* Brief *
Return the data exactly, with all pictures removed.

Collection entries
= Beginning of Section =

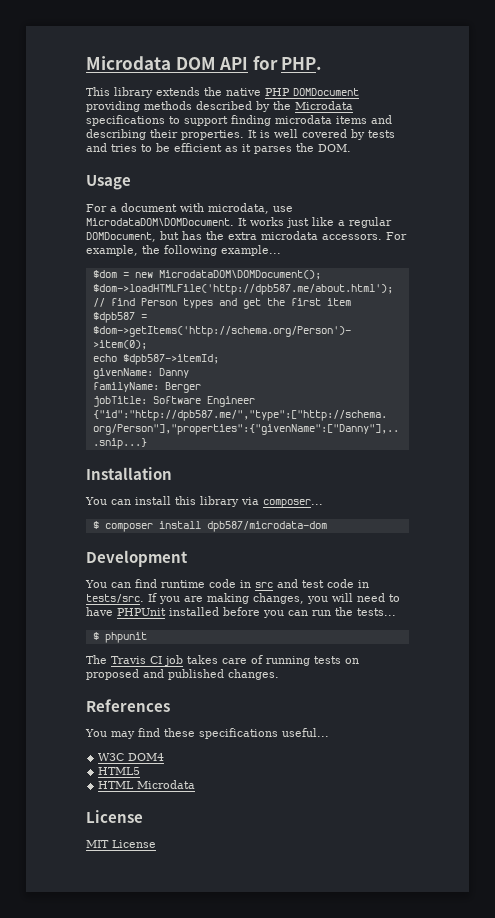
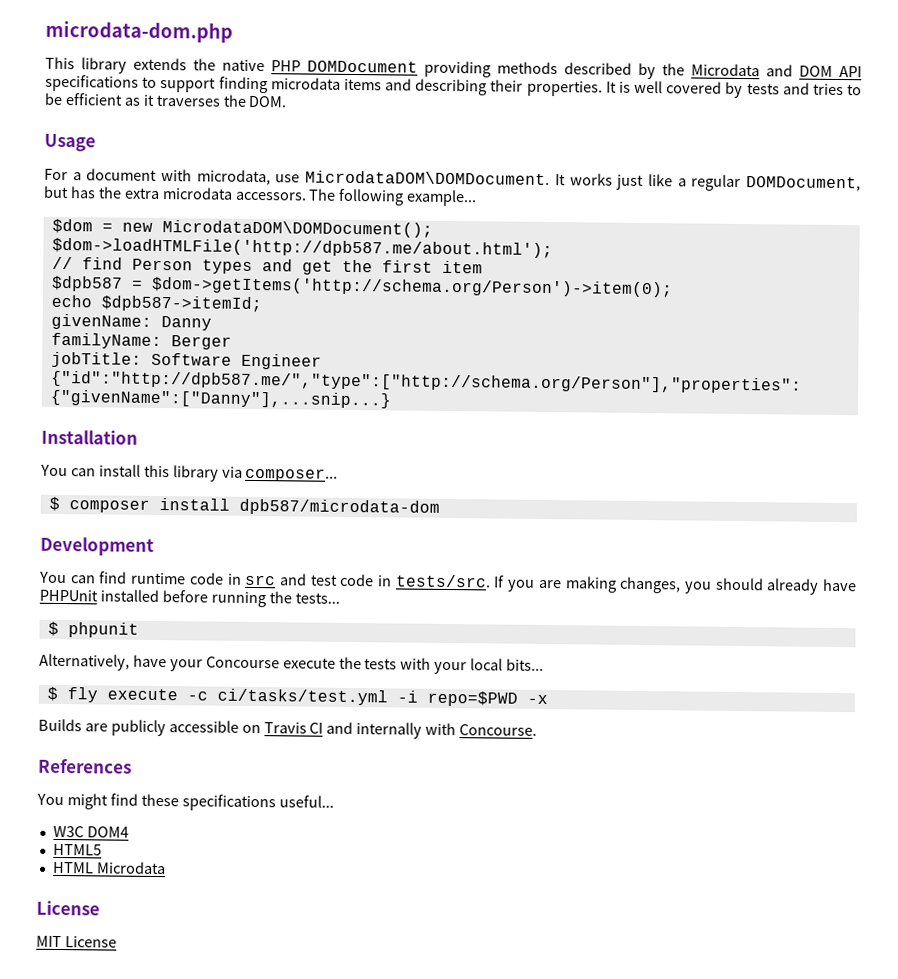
[86,56,323,70] Microdata DOM API for PHP. -> [45,20,233,43] microdata-dom.php
(353, 105) none -> [766,64,862,78] and DOM API
[254,146,292,154] parses -> [155,94,221,107] traverses
[386,232,407,240] [86,245,160,256] For example, the -> [308,188,337,201] The
[332,593,400,602] will need to -> [714,577,820,595] should already
[263,610,331,618] you can run -> [210,591,266,608] running
[86,655,359,666] [86,669,279,680] The Travis CI job takes care of running tests on proposed and published changes. -> [39,653,545,675] [46,686,548,707] [38,718,538,739] Alternatively, have your Concourse execute the tests with your local bits... // $ fly execute -c ci/tasks/test.yml -i repo=$PWD -x // Builds are publicly accessible on Travis CI and internally with Concourse.
[111,731,135,739] may -> [66,793,108,810] might

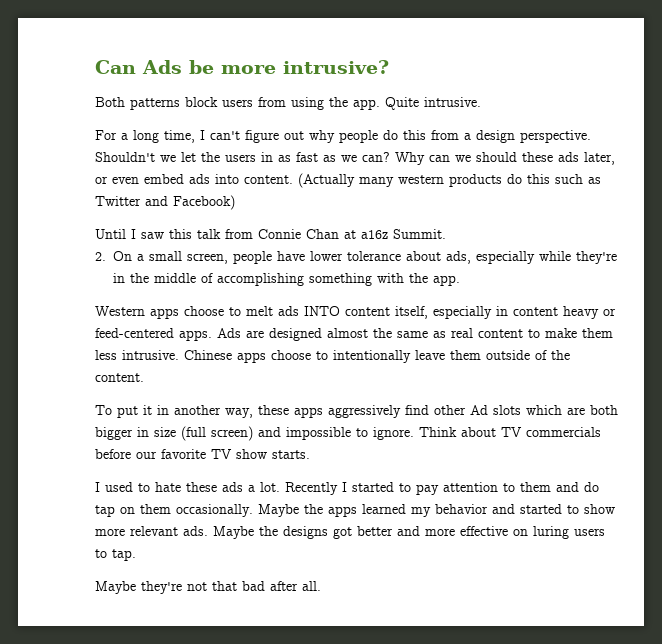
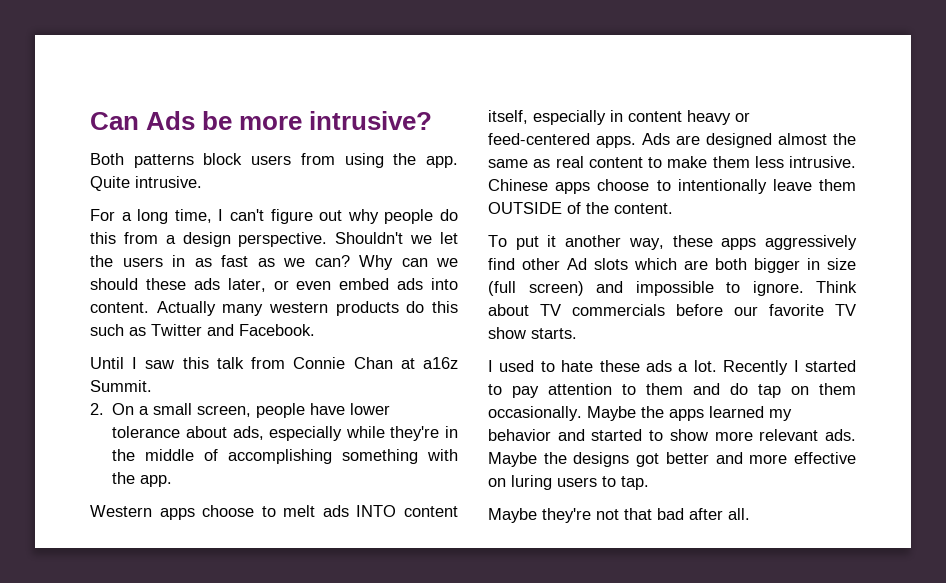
[298,173,355,188] (Actually -> [156,301,216,316] Actually
[173,195,235,210] Facebook) -> [239,324,315,336] Facebook.
[486,350,530,360] outside -> [488,202,562,214] OUTSIDE
[157,405,169,415] in -> (557, 241) none

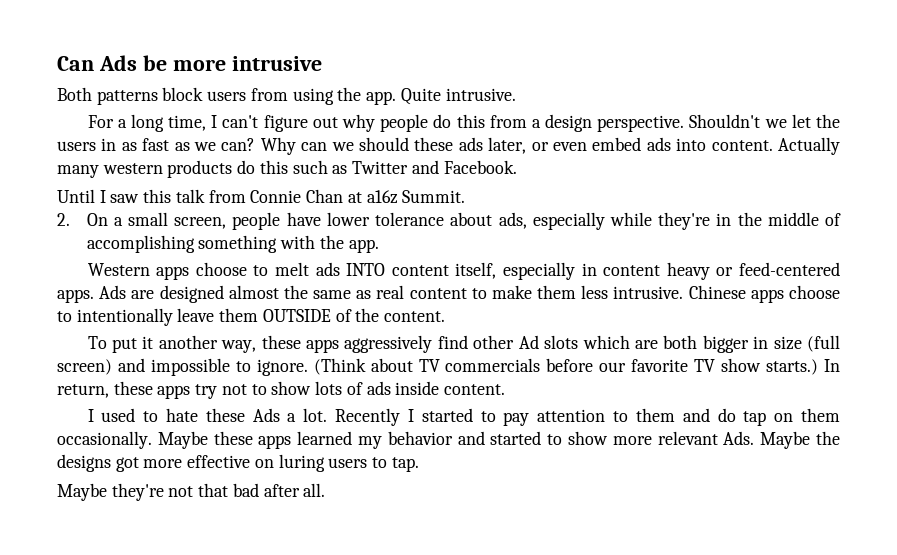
[309,111,433,130] intrusive? -> [231,56,322,71] intrusive
[816,281,857,293] Think -> [313,358,366,375] (Think
[531,328,577,339] starts. -> [766,359,840,375] [57,381,505,399] starts.) In return, these apps try not to show lots of ads inside content.
[646,360,672,372] ads -> [252,408,280,422] Ads
[641,406,664,418] the -> [213,431,253,445] these
[825,429,856,441] ads. -> [723,431,755,445] Ads.
[665,452,743,464] better and -> (139, 464) none

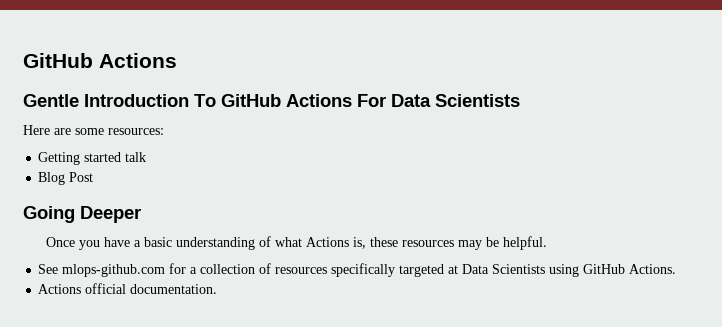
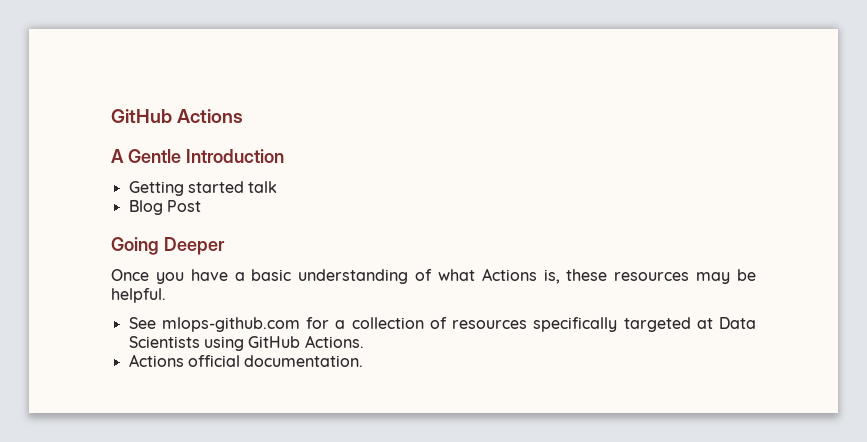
(177, 60) none -> [111,149,124,163] A
[194,94,520,107] [23,125,164,135] To GitHub Actions For Data Scientists // Here are some resources: -> (284, 156) none

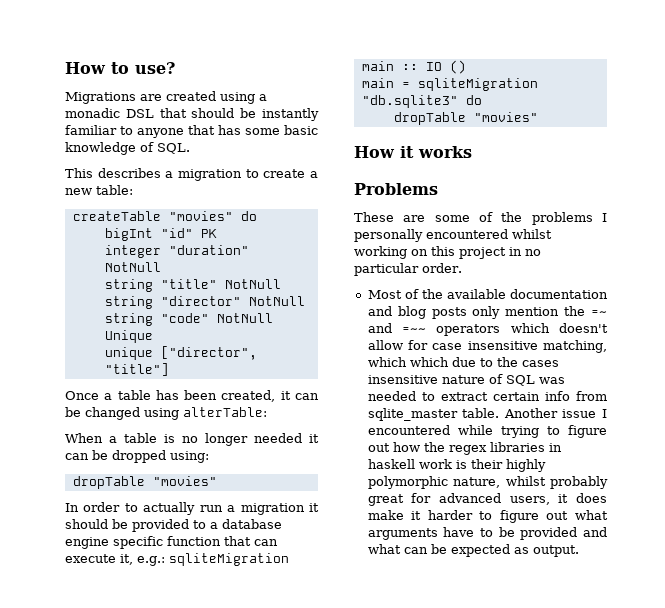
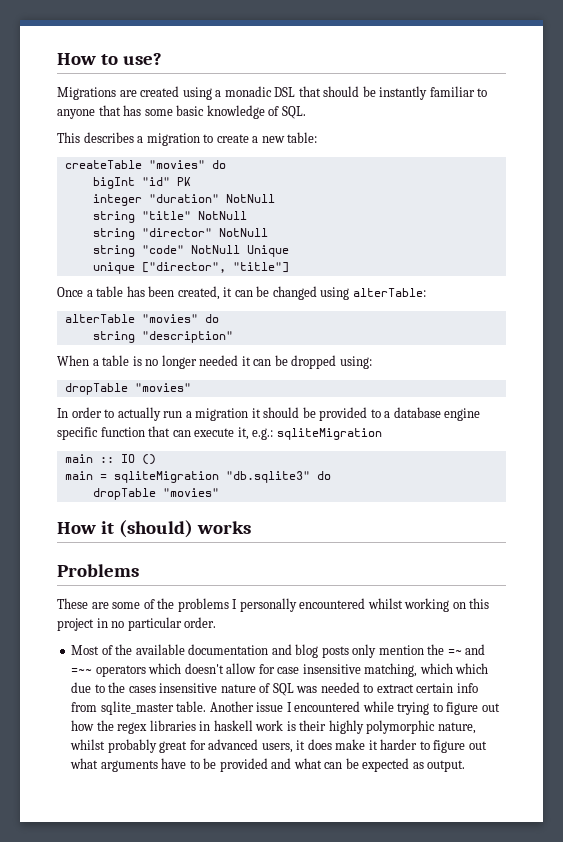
(267, 412) none -> [64,314,219,323] [92,331,233,343] // alterTable "movies" do // string "description"
(414, 152) none -> [118,520,193,538] (should)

= End of Section =

* Answer for this exercise *
[86,56,323,70] Microdata DOM API for PHP. -> [45,20,233,43] microdata-dom.php
(353, 105) none -> [766,64,862,78] and DOM API
[254,146,292,154] parses -> [155,94,221,107] traverses
[386,232,407,240] [86,245,160,256] For example, the -> [308,188,337,201] The
[332,593,400,602] will need to -> [714,577,820,595] should already
[263,610,331,618] you can run -> [210,591,266,608] running
[86,655,359,666] [86,669,279,680] The Travis CI job takes care of running tests on proposed and published changes. -> [39,653,545,675] [46,686,548,707] [38,718,538,739] Alternatively, have your Concourse execute the tests with your local bits... // $ fly execute -c ci/tasks/test.yml -i repo=$PWD -x // Builds are publicly accessible on Travis CI and internally with Concourse.
[111,731,135,739] may -> [66,793,108,810] might

[298,173,355,188] (Actually -> [156,301,216,316] Actually
[173,195,235,210] Facebook) -> [239,324,315,336] Facebook.
[486,350,530,360] outside -> [488,202,562,214] OUTSIDE
[157,405,169,415] in -> (557, 241) none

[309,111,433,130] intrusive? -> [231,56,322,71] intrusive
[816,281,857,293] Think -> [313,358,366,375] (Think
[531,328,577,339] starts. -> [766,359,840,375] [57,381,505,399] starts.) In return, these apps try not to show lots of ads inside content.
[646,360,672,372] ads -> [252,408,280,422] Ads
[641,406,664,418] the -> [213,431,253,445] these
[825,429,856,441] ads. -> [723,431,755,445] Ads.
[665,452,743,464] better and -> (139, 464) none

(177, 60) none -> [111,149,124,163] A
[194,94,520,107] [23,125,164,135] To GitHub Actions For Data Scientists // Here are some resources: -> (284, 156) none

(267, 412) none -> [64,314,219,323] [92,331,233,343] // alterTable "movies" do // string "description"
(414, 152) none -> [118,520,193,538] (should)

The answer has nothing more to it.